Not only did Jesus astound those who were present with his teaching, he also
exorcised an unclean spirit from a man.
Now
they have left the synagogue and gone to the home of Simon – or Simon Peter.
Simon’s mother-in-law was sick in bed with a fever. When we hear the word
“fever” in our context, it may not seem dire. But at that time, without
antibiotics, a fever could be fatal. But Jesus did not hesitate in his response
to her illness. Not only did he go near her, he touched her. That was how he
healed her. He took her by the hand and lifted her up. Jesus took this woman by
the hand and lifted her from illness to wholeness, from sickness to health.
Along
with the risk of contagion, Jesus most likely crossed accepted boundaries and
defied social norms by touching this woman.

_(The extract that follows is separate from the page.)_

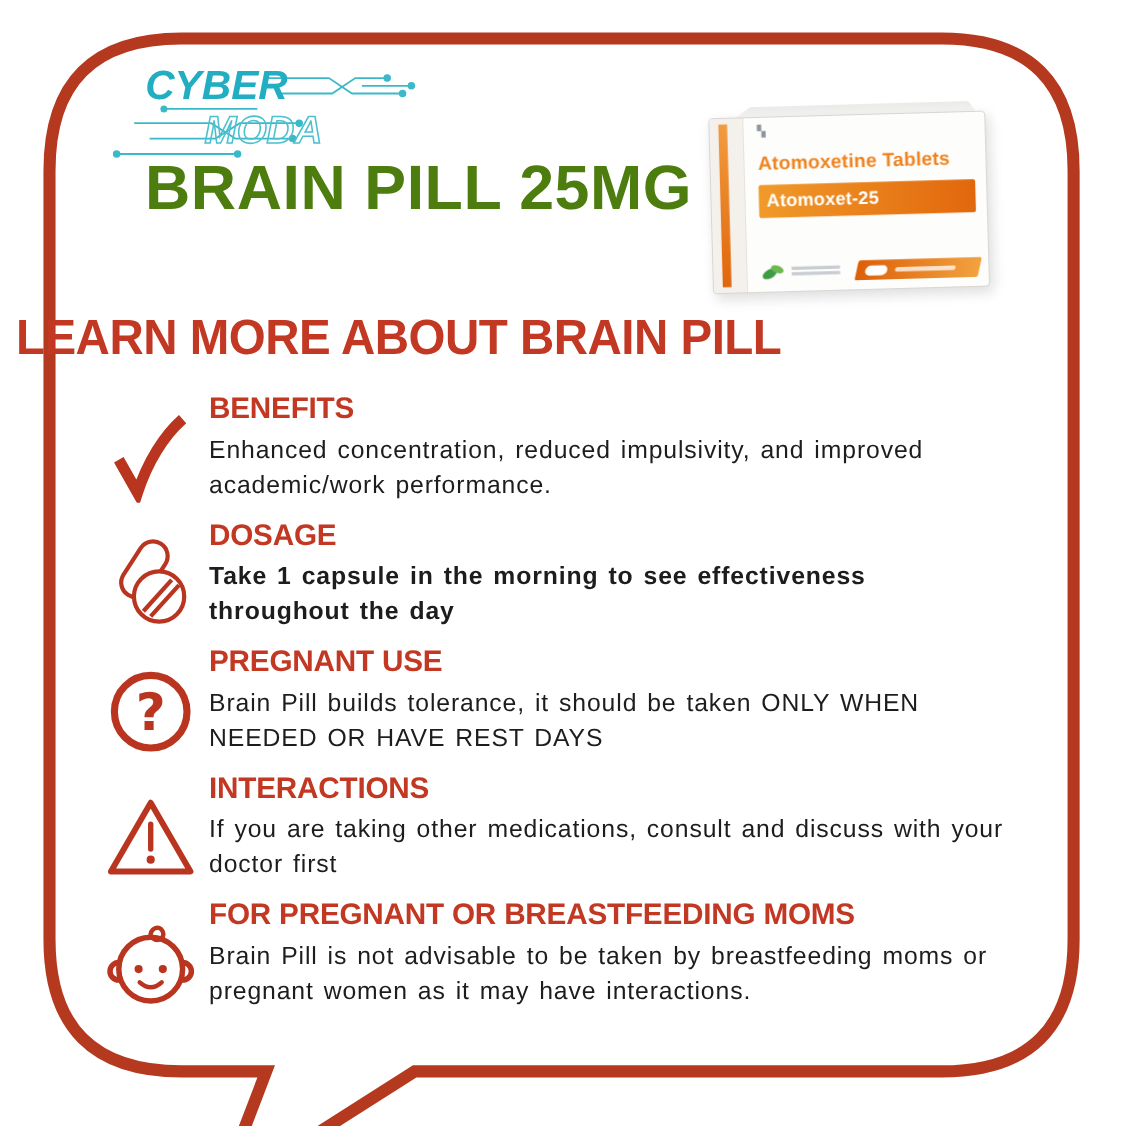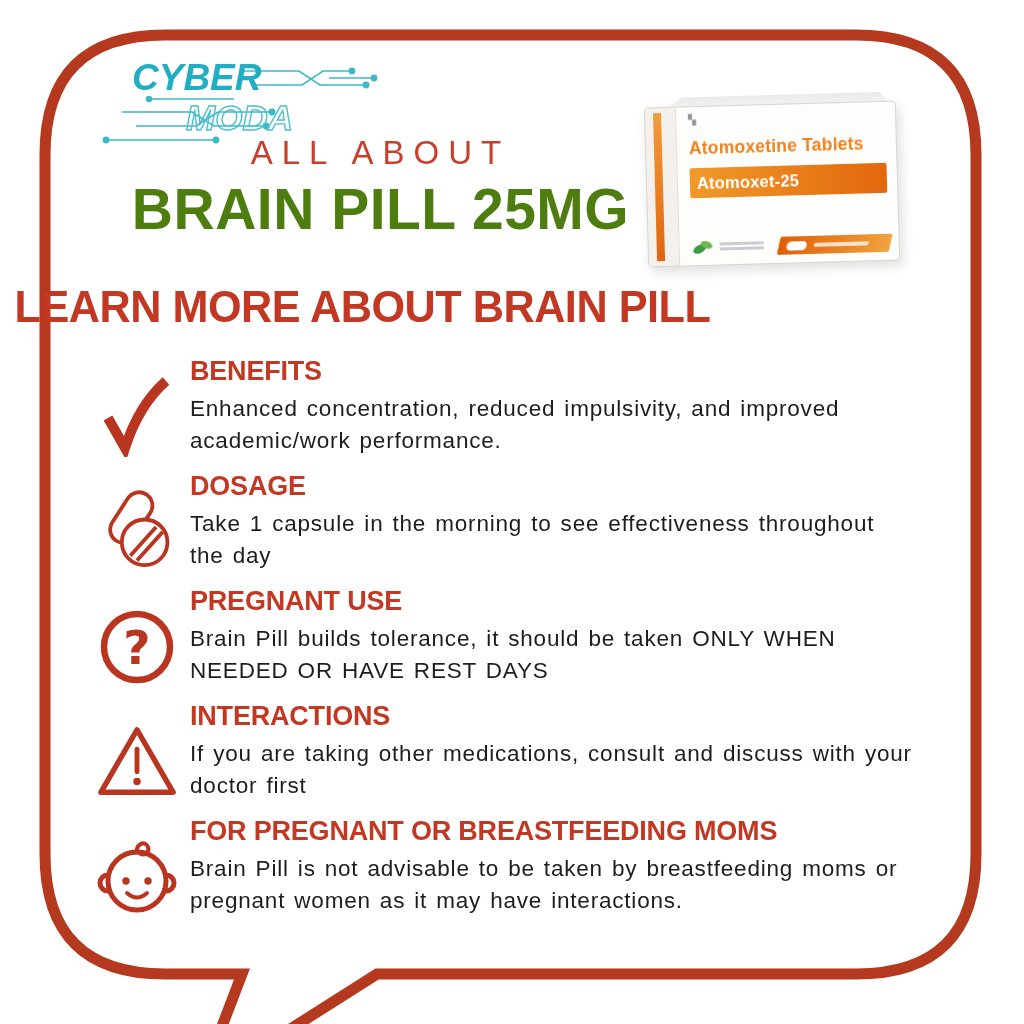"ALL ABOUT" div.kicker { html: <div>ALL ABOUT</div> -> none }
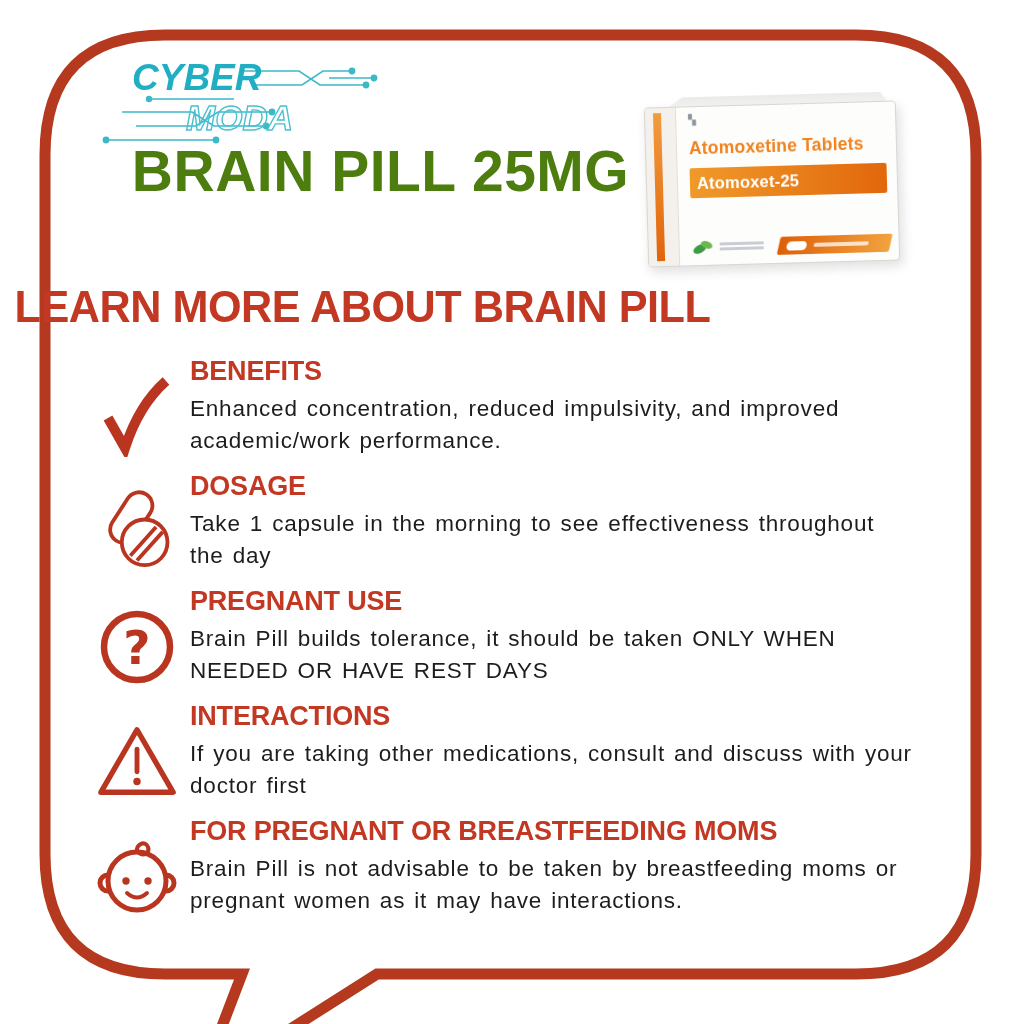"Take 1 capsule in the" .w2 { font-weight: none -> bold }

He may have been considered
ritually unclean. But Jesus did not hesitate to touch her anyway. He took her
hand and lifted up and she was healed.
Another
difficulty of this passage is that Jesus did not just heal Simon’s
mother-in-law, he healed her to serve. There is no getting around that. There
is no way to put a more acceptable spin on this part of the story. She was a
woman who was healed to serve men. We have to look at in its specific context.
Gender roles were rigid. It was a patriarchal society. That would have been her
expected role. No matter how much we may wish that the disciples would have
said, “No ma’am, you rest, we’ll fix the sandwiches,” it didn’t work like that.

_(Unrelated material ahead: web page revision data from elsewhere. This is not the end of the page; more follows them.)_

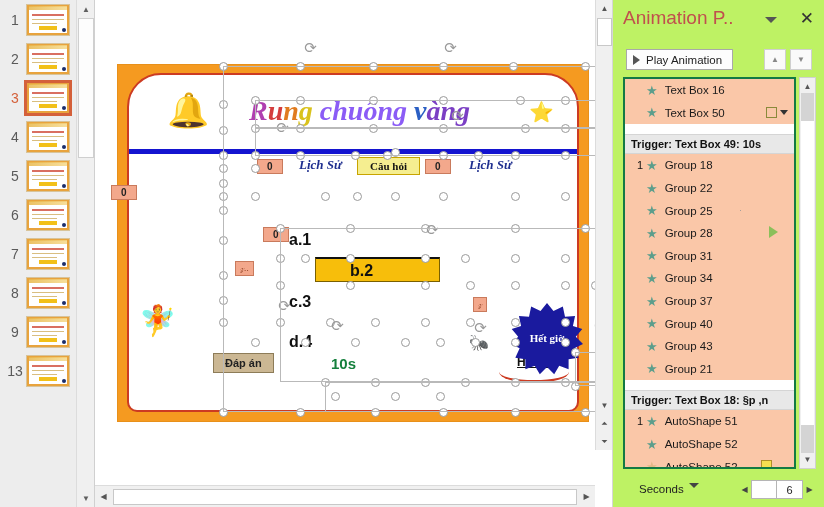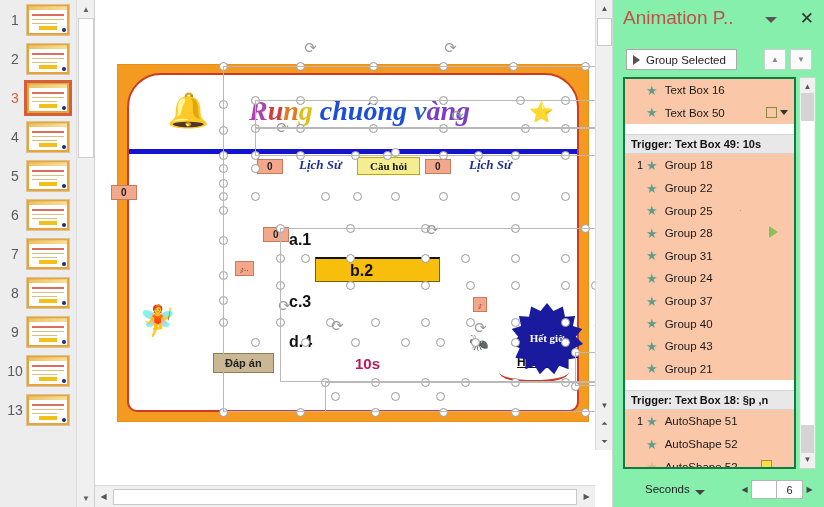"Animation P.." .anim-pane { background: #86efac -> #bef264 }
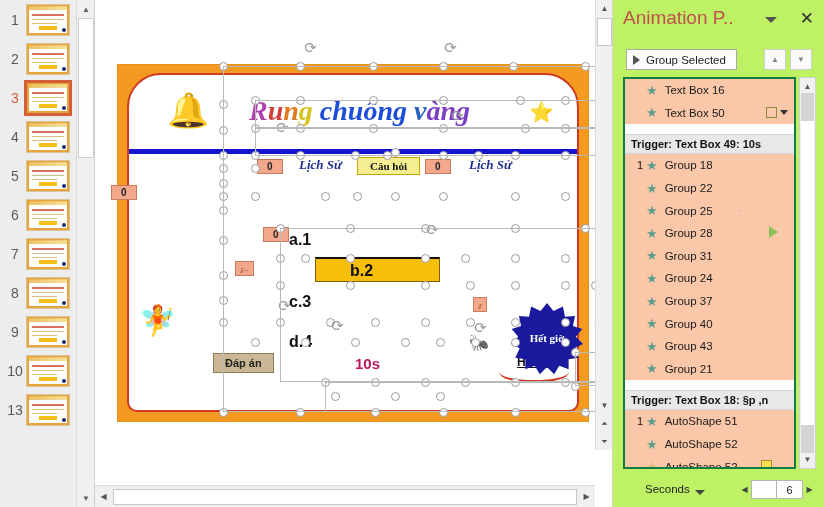"Group Selected" span { text: Group Selected -> Play Animation }
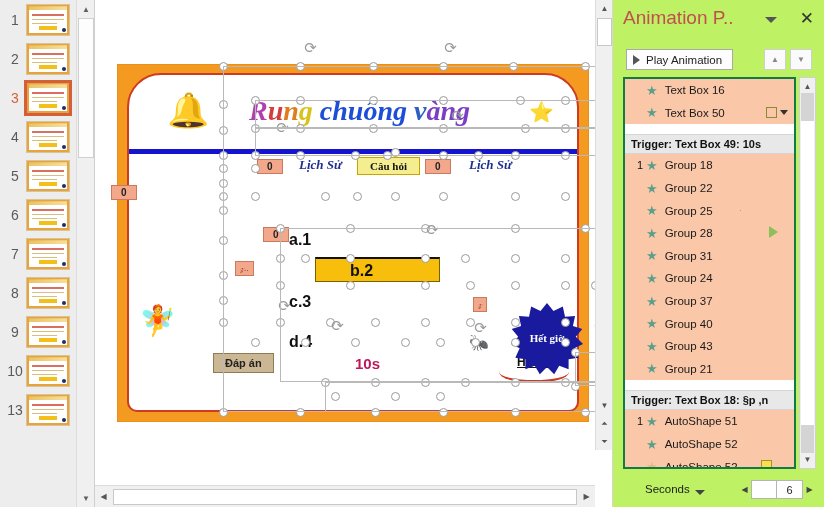"chuông" .slide-title span:nth-child(5) { color: #1d4ed8 -> #8b5cf6 }
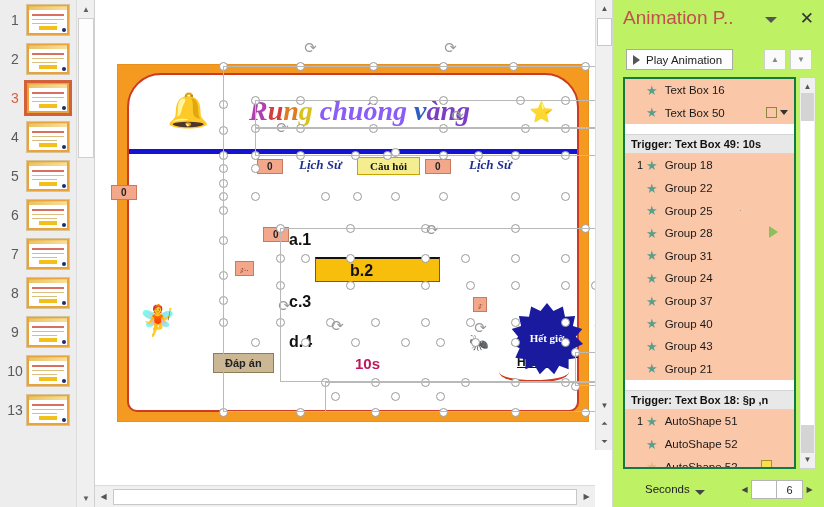"Group 24" span { text: 24 -> 34 }
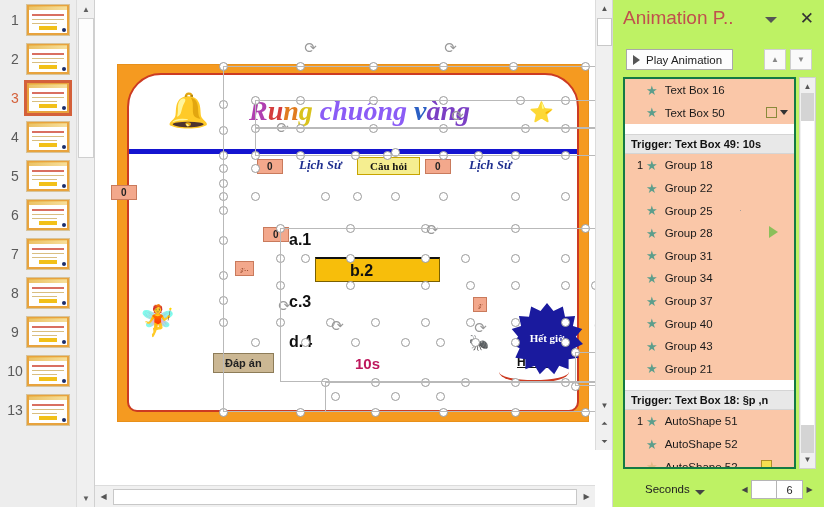"10" div.thumb-row { html: <div> <div>10</div> <div> <div></div> <div></div> <div></div> <div></div> <div></div> <div></div> <div></div> </div> </div> -> none }
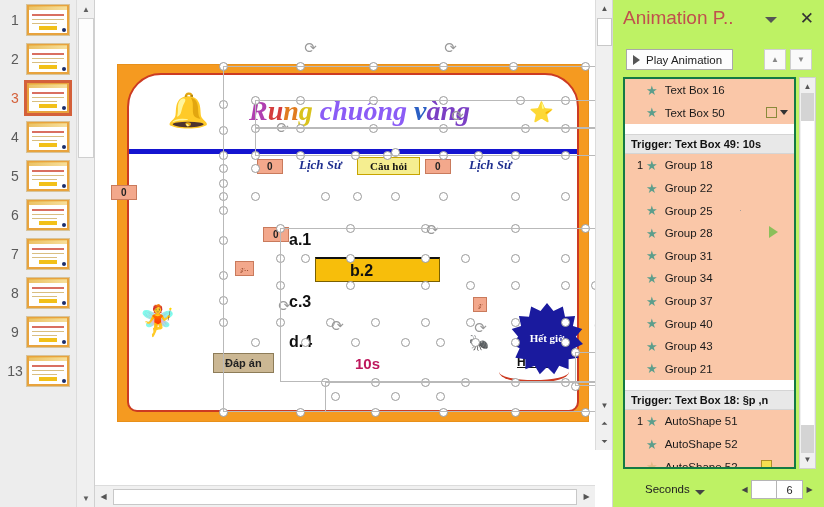"10s" .ten-s { color: #be185d -> #15803d; left: 226px -> 202px }
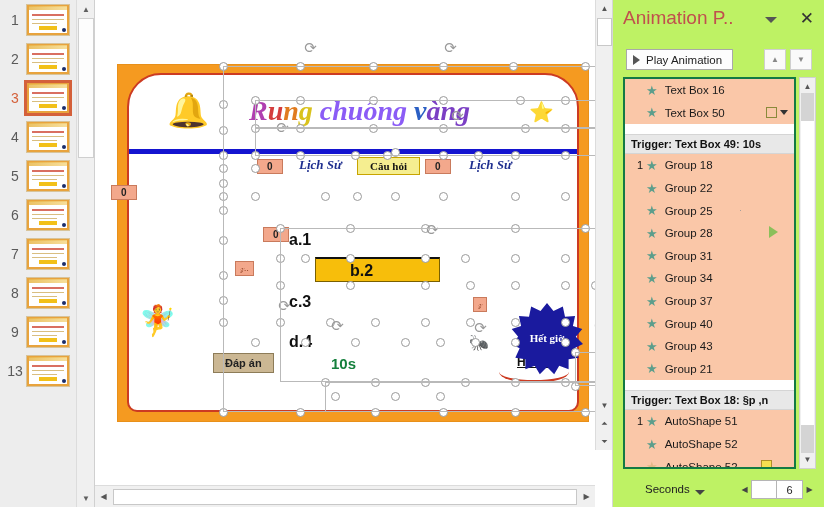"Seconds" .sec-lbl { align-items: flex-end -> flex-start; margin-left: 22px -> 16px }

Unfortunately, over the centuries this passage has been used to harm women.
But
Jesus healing her was not a subtle way of harming her. Not only did he heal her
physically, he restored her to her community. Her role in the community was, in
part, based on what she did. Her serving was not a measure of her servitude. It
was how she contributed to her community. He restored her and brought her back
into the fold of her home and her household.
Jesus
freed her from a fever that would have harmed her both physically and
emotionally and socially. He freed her. Her response was just that. She
responded to her freedom by giving back. We don’t have to agree with the strict
role she had to play in her culture, but we can still learn from her response.

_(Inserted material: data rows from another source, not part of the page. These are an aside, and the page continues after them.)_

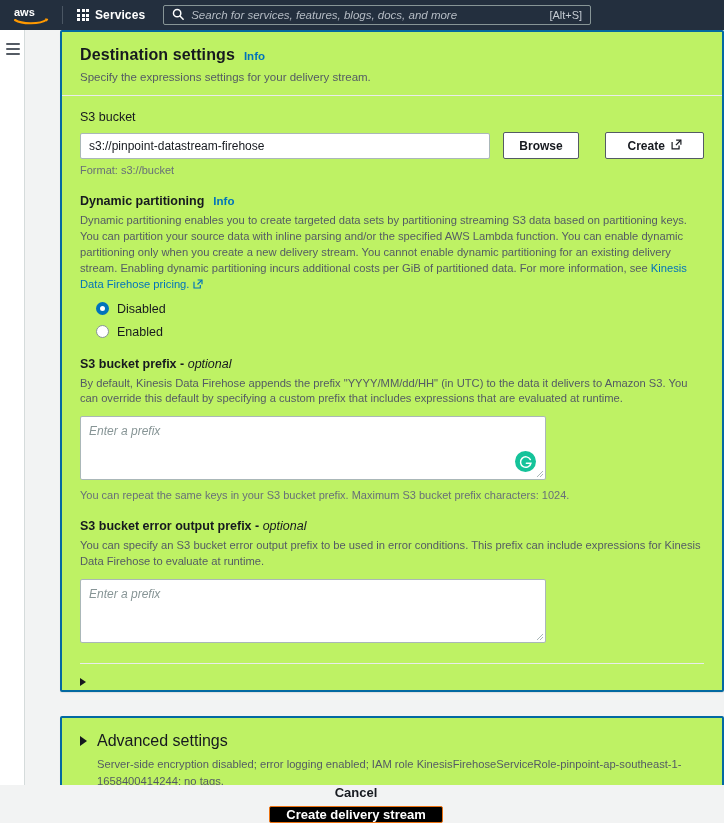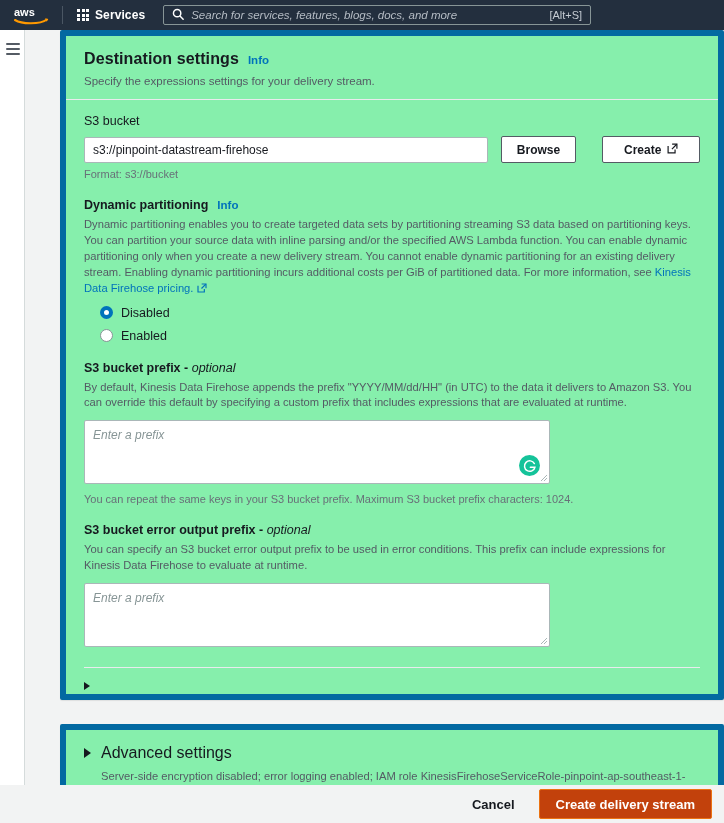"Destination settings" .card { background: #86efac -> #bef264; border: 6px solid #0369a1 -> 2px solid #0369a1 }
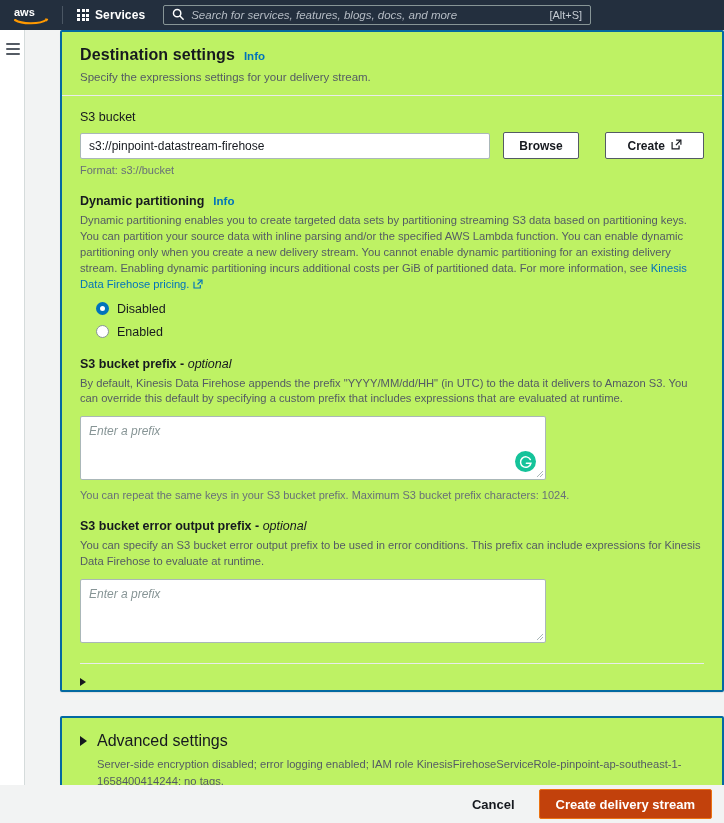"Cancel" #footer { flex-direction: none -> column; gap: 16px -> none }
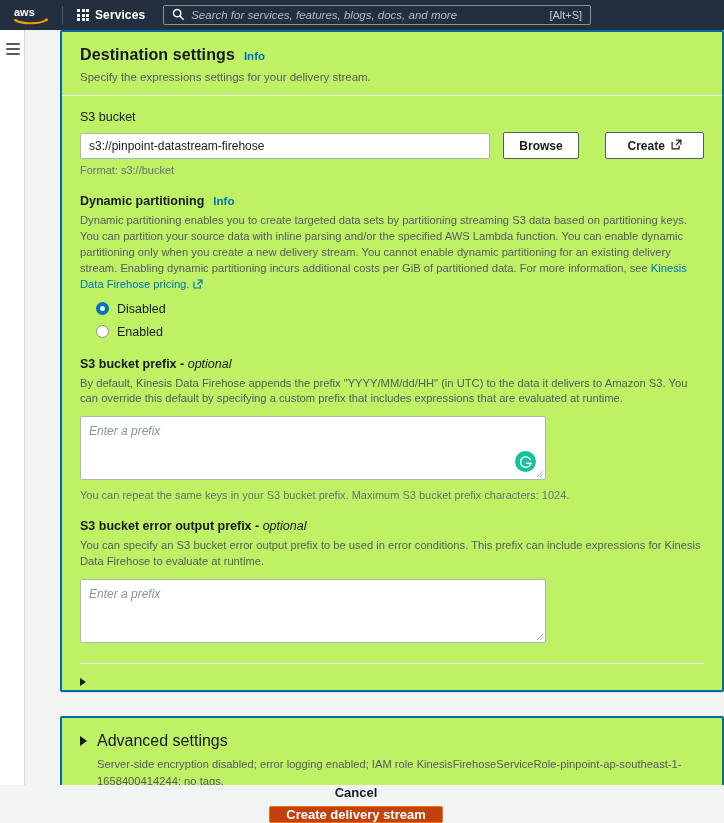"Create delivery stream" .btn-primary { background: #c2410c -> #000000 }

We can still understand that Jesus does not only free us from that which keeps
us from God and one another – as he did in the exorcising of the demon. Jesus
frees to do something. Dr. David Lose wrote that Jesus frees us for a
purpose. It seems to me that the woman’s serving the men upon her recovery was
not just her taking up her expected task. I suspect that gratitude and love
were also motivators.
Jesus
not only frees us from something, Jesus frees us to do something. How has Jesus
freed us? How are we called to respond? What is our new purpose that comes with
our deliverance?
Jesus
takes us by the hand and lifts us up to freedom, to newness of life, to newness
of purpose. What are we now free to do? How are we called to serve?
Let
all of God’s children say, “Alleluia!” Amen.